Switching chemo partner helps manage toxicities
“The safety of four-drug regimens is one of the most common concerns among physicians,” said Lam. “Paclitaxel, a component of the four-drug regimen evaluated in the IMpower150 study, is generally considered to be more toxic than pemetrexed, which is more commonly used locally.”

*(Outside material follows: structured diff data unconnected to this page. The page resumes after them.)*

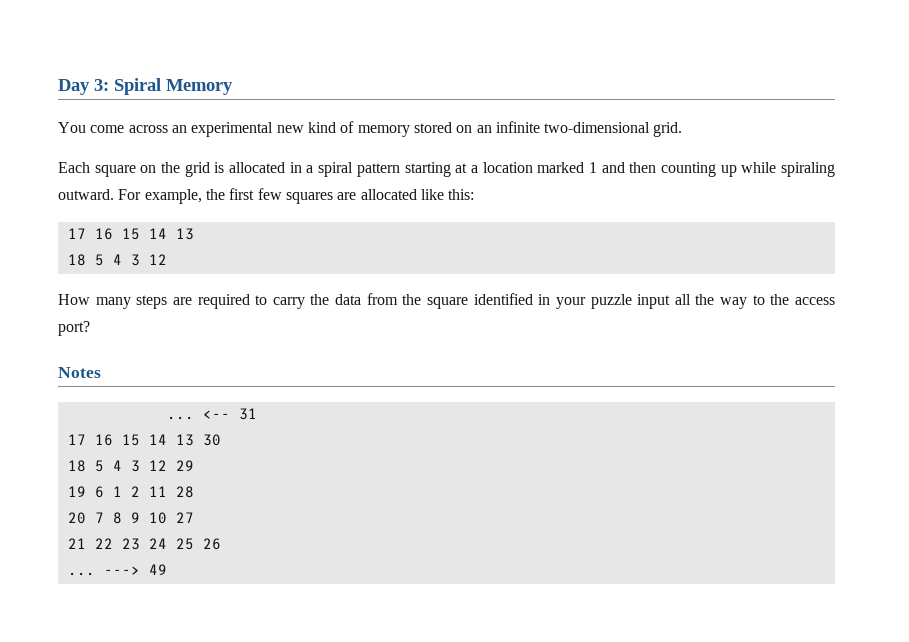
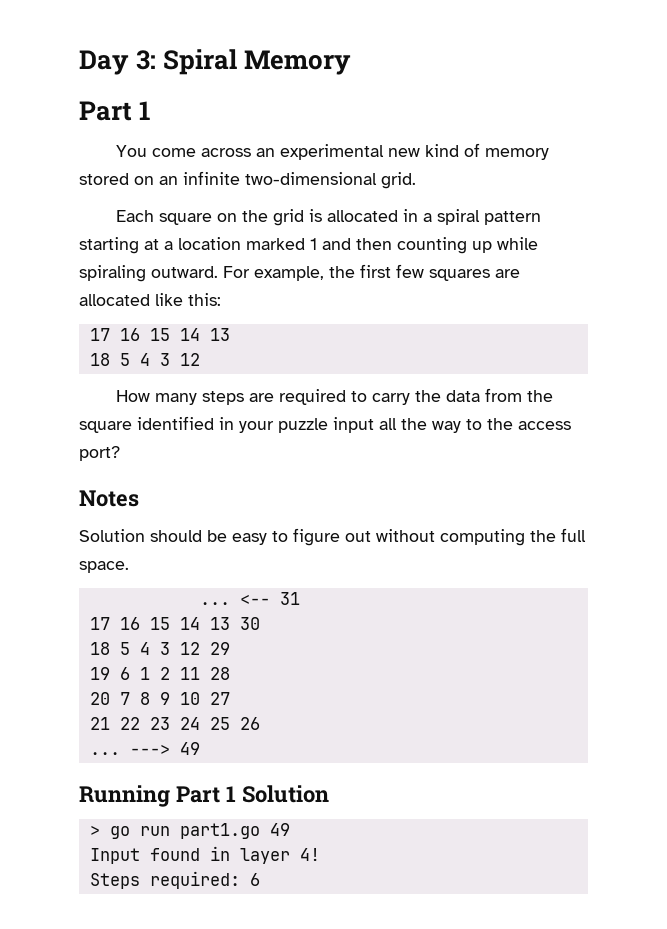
  Day 3: Spiral Memory
+ Part 1
+ Solution should be easy to figure out without computing the full space.
+ Running Part 1 Solution
+ > go run part1.go 49
+ Input found in layer 4!
+ Steps required: 6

With this in mind, Lam and colleagues conducted a phase II single-arm study in Hong Kong to investigate the safety and efficacy of ABC plus pemetrexed in EGFR-mutated NSCLC patients who had failed EGFR TKI therapy.
“Study enrollment was only completed in May 2019, and mature PFS data are not yet available. However, preliminary results indicate that 6-month PFS and OS rates are approximately 80 percent and 100 percent, respectively. To date, more than 280 cycles of treatment have been administered in 40 patients, and we have observed very few immune-related adverse events, with only one patient withdrawing from the study,” said Lam.
“The combination of platinum-based chemotherapy and an anti-VEGF agent with a PD-L1 inhibitor is a promising salvage regimen for EGFR-mutated NSCLC after failure of EGFR TKI therapy. While further investigation is needed to ascertain the safety of four-drug regimens, there are promising data on the horizon demonstrating a favourable toxicity profile of ABC in combination with pemetrexed,” Lam concluded.